Dans ce concours de nouveautés, que va devenir la tactique navale ? En d’autres temps, elle eut ses règles et ses traditions ; on l’enseignait dans les écoles, elle était consignée dans de nombreux traités. L’ordre de bataille, le rôle des combattans s’y trouvaient fixés d’une manière rigoureuse ; chaque vaisseau s’appuyait sur deux autres vaisseaux, celui qui le précédait et celui qui le suivait, ou, en termes du métier, son matelot d’avant et son matelot d’arrière ; l’escadre marchait ainsi, ou en échelons, ou en équerre, en conservant autant que possible sa position et ses distances. Le principe consistait en une grande symétrie et peu de champ laissé à l’inspiration personnelle et à la liberté des mouvemens. Nelson, il est vrai, fit bon marché de ces règles, et n’eut pas lieu de s’en repentir.

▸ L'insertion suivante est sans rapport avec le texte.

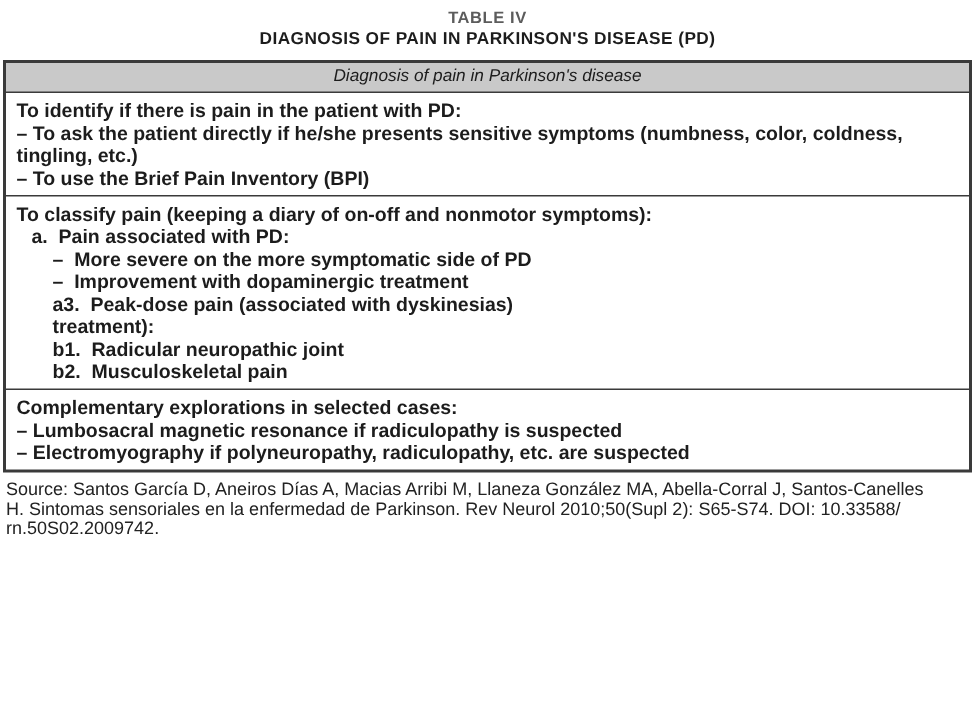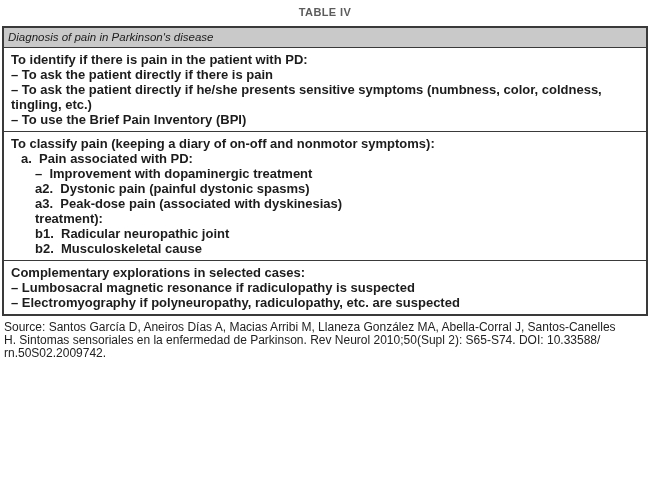--- a/index.html
+++ b/index.html
@@ -35,20 +35,21 @@
     letter-spacing: 0.3px;
     line-height: 14px;
   }
   .dtable {
     border: 2px solid #3a3a3a;
     background: #ffffff;
   }
   .thead {
     background: #c9c9c9;
     border-bottom: 1px solid #3a3a3a;
+    text-align: center;
     font-style: italic;
     font-size: 11.5px;
     padding: 3px 4px 4px 4px;
     color: #1c1c1c;
   }
   .tsection {
     border-bottom: 1px solid #3a3a3a;
     padding: 4px 7px 4px 7px;
   }
   .tsection:last-child { border-bottom: none; }
@@ -72,42 +73,42 @@
     white-space: pre-wrap;
   }
 </style>
 </head>
 <body>
 
 <div class="page">
 
   <div class="caption">
     <div class="kicker">TABLE IV</div>
+    <div class="heading">DIAGNOSIS OF PAIN IN PARKINSON'S DISEASE (PD)</div>
   </div>
 
   <div class="dtable">
 
     <div class="thead">Diagnosis of pain in Parkinson's disease</div>
 
     <div class="tsection">
       <div class="line">To identify if there is pain in the patient with PD:</div>
-      <div class="line">– To ask the patient directly if there is pain</div>
       <div class="line">– To ask the patient directly if he/she presents sensitive symptoms (numbness, color, coldness, tingling, etc.)</div>
       <div class="line">– To use the Brief Pain Inventory (BPI)</div>
     </div>
 
     <div class="tsection">
       <div class="line">To classify pain (keeping a diary of on-off and nonmotor symptoms):</div>
       <div class="line i1">a.  Pain associated with PD:</div>
+      <div class="line i2">–  More severe on the more symptomatic side of PD</div>
       <div class="line i2">–  Improvement with dopaminergic treatment</div>
-      <div class="line i2">a2.  Dystonic pain (painful dystonic spasms)</div>
       <div class="line i2">a3.  Peak-dose pain (associated with dyskinesias)</div>
       <div class="line i2">treatment):</div>
       <div class="line i2">b1.  Radicular neuropathic joint</div>
-      <div class="line i2">b2.  Musculoskeletal cause</div>
+      <div class="line i2">b2.  Musculoskeletal pain</div>
     </div>
 
 
     <div class="tsection">
       <div class="line">Complementary explorations in selected cases:</div>
       <div class="line">– Lumbosacral magnetic resonance if radiculopathy is suspected</div>
       <div class="line">– Electromyography if polyneuropathy, radiculopathy, etc. are suspected</div>
     </div>
 
   </div>

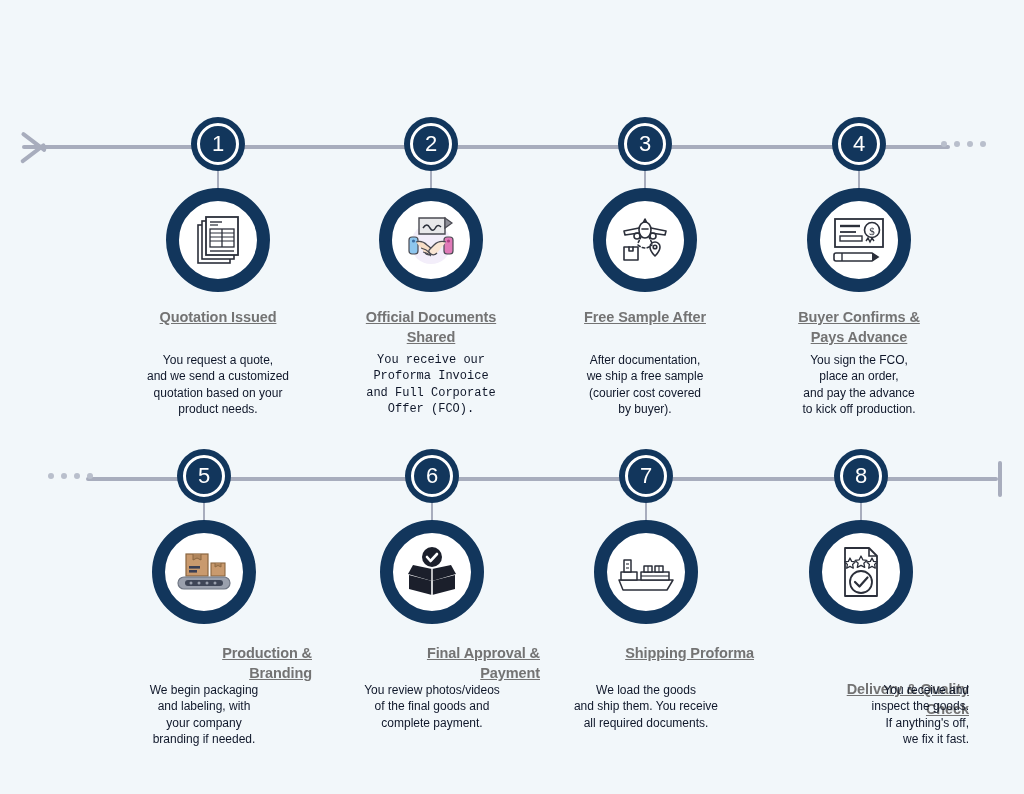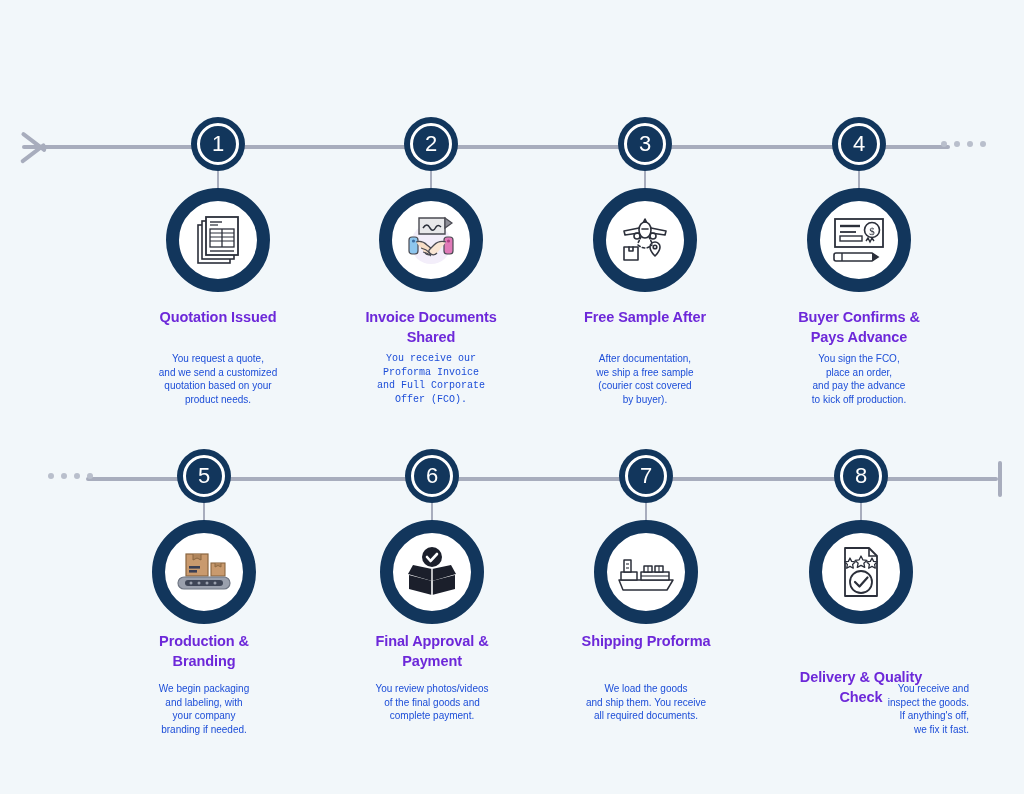--- a/index.html
+++ b/index.html
@@ -72,28 +72,28 @@
     position: absolute; left: 50%; top: 88px; transform: translateX(-50%);
     width: 104px; height: 104px; border-radius: 50%;
     background: #ffffff; border: 13px solid #12365c;
     display: flex; align-items: center; justify-content: center;
     z-index: 3;
   }
   .icon-circle svg { display: block; }
 
   .title {
     position: absolute; left: 0; width: 100%; top: 208px;
-    font-size: 14.5px; font-weight: bold; color: #6d28d9;
-    line-height: 1.35; letter-spacing: -0.1px;
+    font-size: 14.5px; font-weight: bold; color: #737373;
+    line-height: 1.35; letter-spacing: -0.1px; text-decoration: underline;
   }
   .desc {
     position: absolute; left: 0; width: 100%; top: 252px;
-    font-size: 10px; color: #1d4ed8; line-height: 1.37;
-  }
-  .row-2 .title { top: 200px; }
+    font-size: 12px; color: #0f172a; line-height: 1.37;
+  }
+  .row-2 .title { top: 212px; text-align: right; }
   .row-2 .desc  { top: 250px; }
 </style>
 </head>
 <body>
 
 <div class="canvas">
 
   <div class="row row-1">
     <div class="rail"></div>
     <div class="arrow-head"></div>
@@ -149,21 +149,21 @@
           <rect x="8" y="25" width="9" height="17" rx="3" fill="#8ec6ee" stroke="#4a4a52" stroke-width="1.2"></rect>
           <circle cx="12.5" cy="29" r="1.6" fill="#3b6ea5"></circle>
           <rect x="43" y="25" width="9" height="17" rx="3" fill="#e07ab8" stroke="#4a4a52" stroke-width="1.2"></rect>
           <circle cx="47.5" cy="29" r="1.6" fill="#b03f85"></circle>
           <path d="M15 30 q6 -2 11 3 l5 4 q3 3 -1 5 q-3 2 -6 -1" fill="#f7ddc6" stroke="#4a4a52" stroke-width="1.3"></path>
           <path d="M45 30 q-7 -2 -12 3 l-4 4 q-3 3 1 5 q3 2 6 -1" fill="#fae6d4" stroke="#4a4a52" stroke-width="1.3"></path>
           <path d="M20 36 q5 1 9 5" fill="none" stroke="#4a4a52" stroke-width="1.1"></path>
           <path d="M22 40 q5 1 8 4" fill="none" stroke="#4a4a52" stroke-width="1.1"></path>
         </svg>
       </div>
-      <div class="title" style="white-space: pre-line;">Invoice Documents
+      <div class="title" style="white-space: pre-line;">Official Documents
 Shared</div>
       <div class="desc" style="white-space: pre-line; font-family: Liberation Mono, monospace;">You receive our
 Proforma Invoice
 and Full Corporate
 Offer (FCO).</div>
     </div>
 
     <div class="step" style="left:537px">
       <div class="connector"></div>
       <div class="badge">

Le premier, il s’étudia à pénétrer par plusieurs points la ligne ennemie, à en isoler les vaisseaux de manière à pouvoir les combattre séparément et les réduire en détail : sous ses ordres, les commandans n’eurent plus les mains liées ; pour les rendre plus forts, il les rendit plus indépendans. Son procédé était des plus simples, et l’amiral Jurien de La Gravière, dans ses belles études sur la marine[1], l’a résumé en peu de mots : « Donner le bon exemple, se jeter résolument au plus fort du danger, et compter

  1. Revue des Deux Mondes du Ier décembre 1846.